Work instructions.
The whole listing below must be printed again exactly, images excluded.

%%

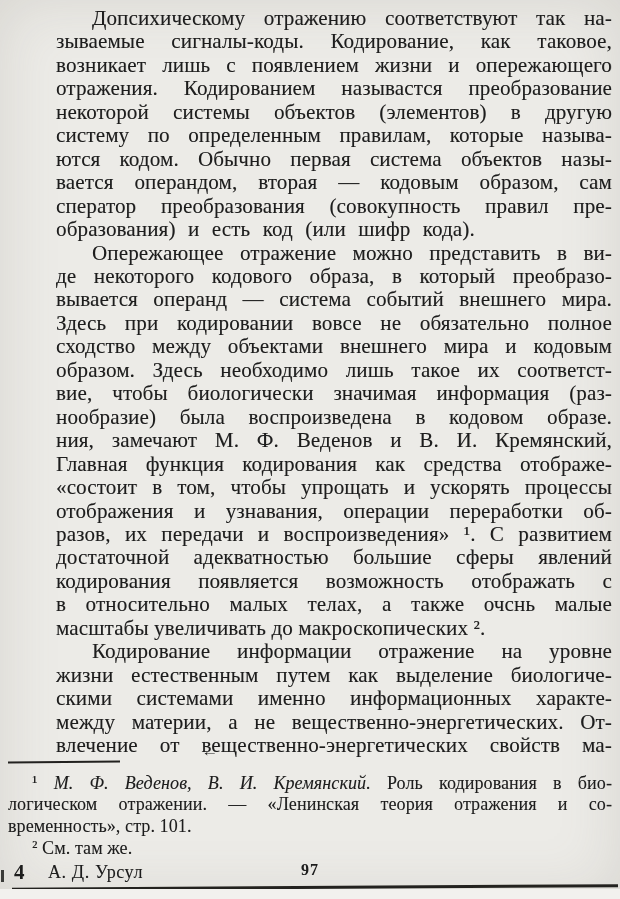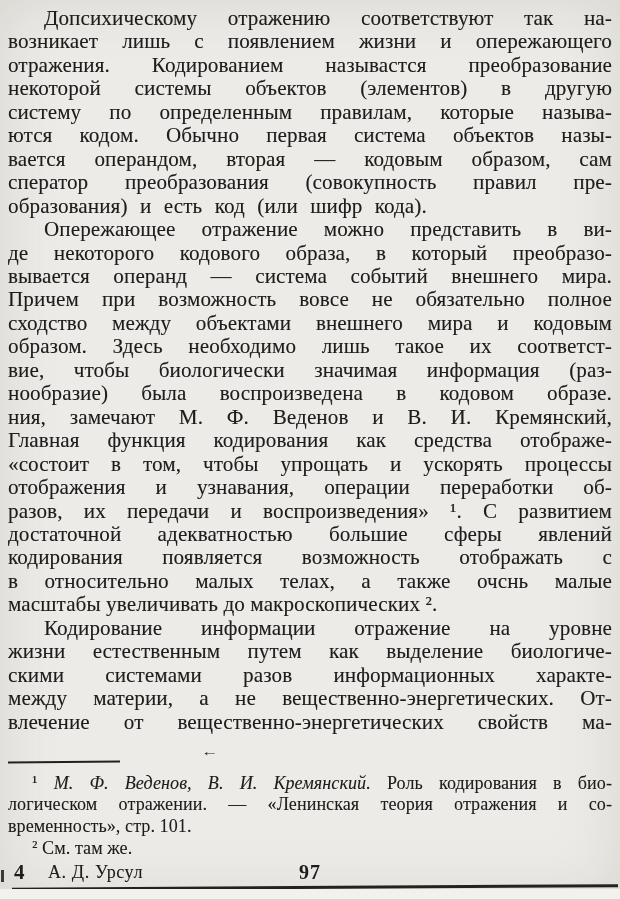"Допсихическому отражению соответствуют" .bline { margin-left: none -> 48px }
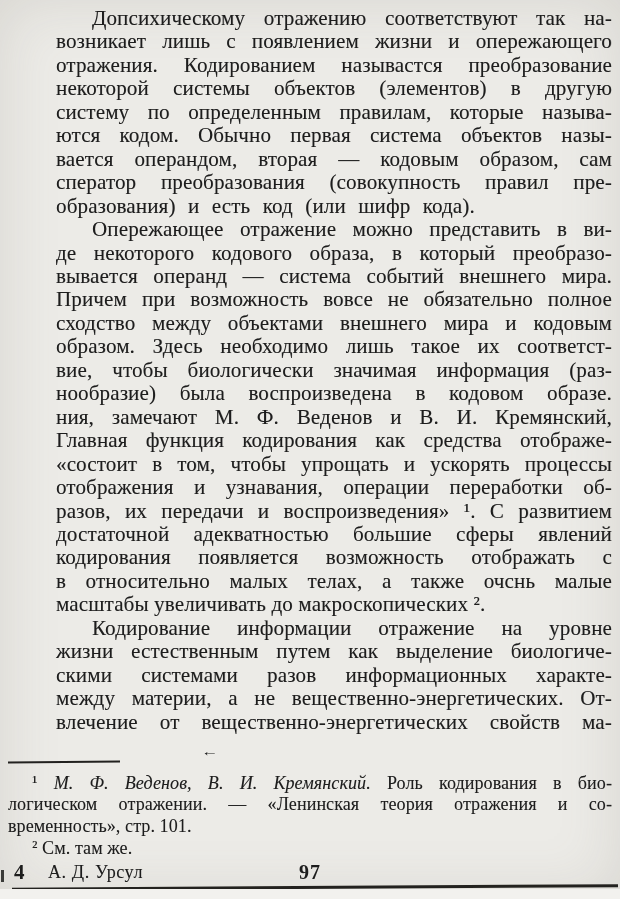"зываемые сигналы-коды. Кодирование, как" div.bline { html: none -> <div>зываемые сигналы-коды. Кодирование, как таковое,</div> }
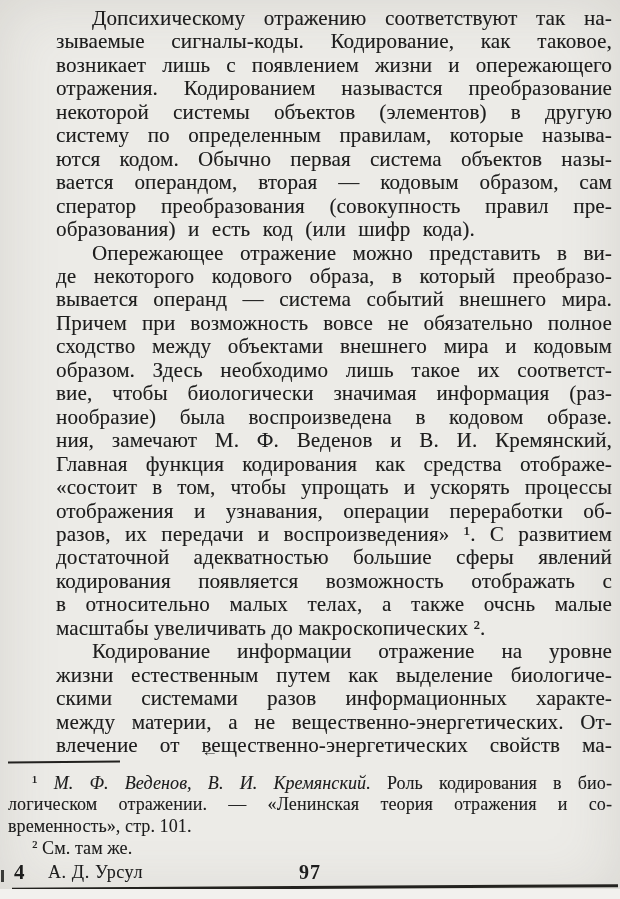"Причем при возможность вовсе не" div.bline { text: Причем при возможность -> Здесь при кодировании }
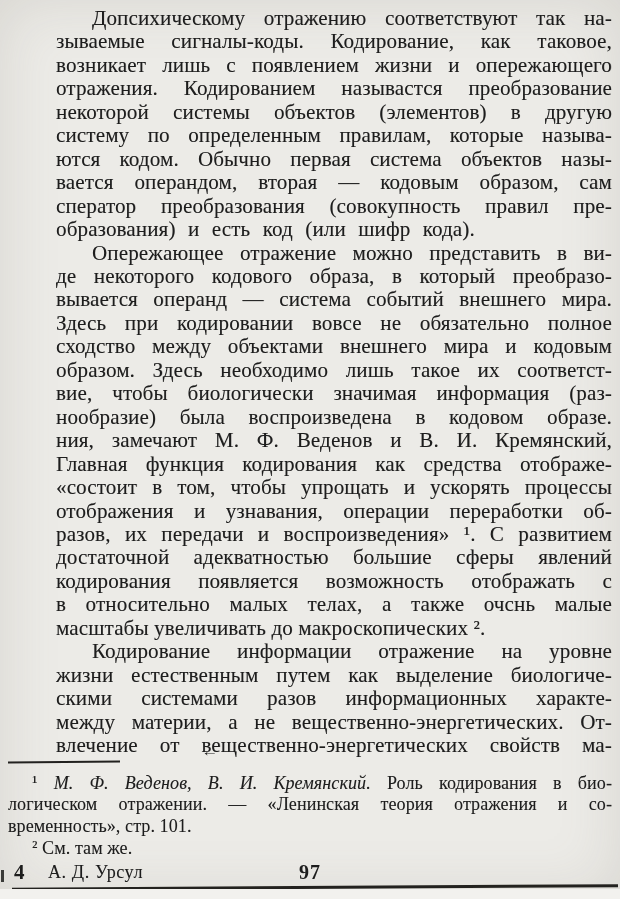"скими системами разов информационных" div.bline { text: разов -> именно }
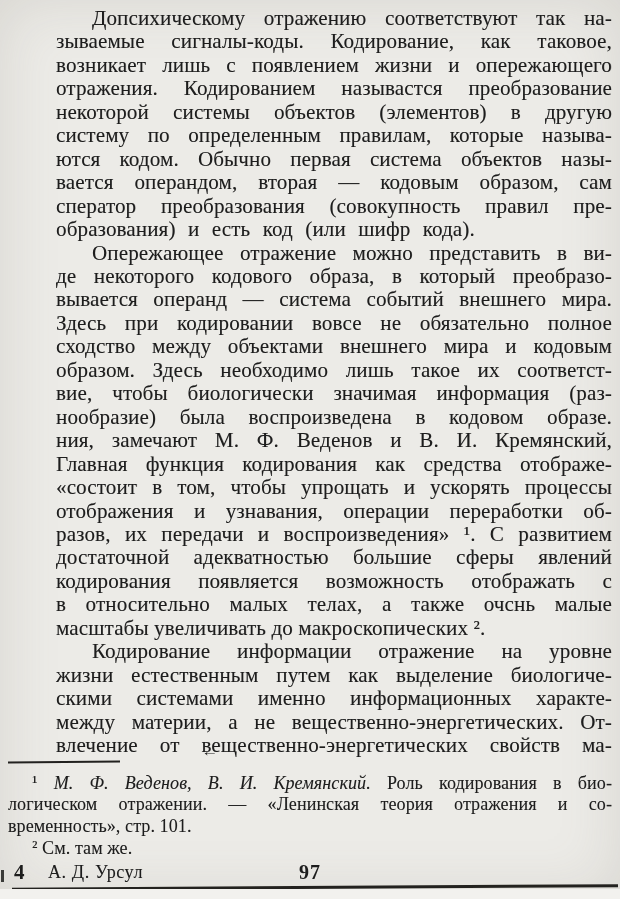"97" .page-number { font-size: 20px -> 16px }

%%

Written solution.
"Допсихическому отражению соответствуют" .bline { margin-left: none -> 48px }
"зываемые сигналы-коды. Кодирование, как" div.bline { html: none -> <div>зываемые сигналы-коды. Кодирование, как таковое,</div> }
"Причем при возможность вовсе не" div.bline { text: Причем при возможность -> Здесь при кодировании }
"скими системами разов информационных" div.bline { text: разов -> именно }
"97" .page-number { font-size: 20px -> 16px }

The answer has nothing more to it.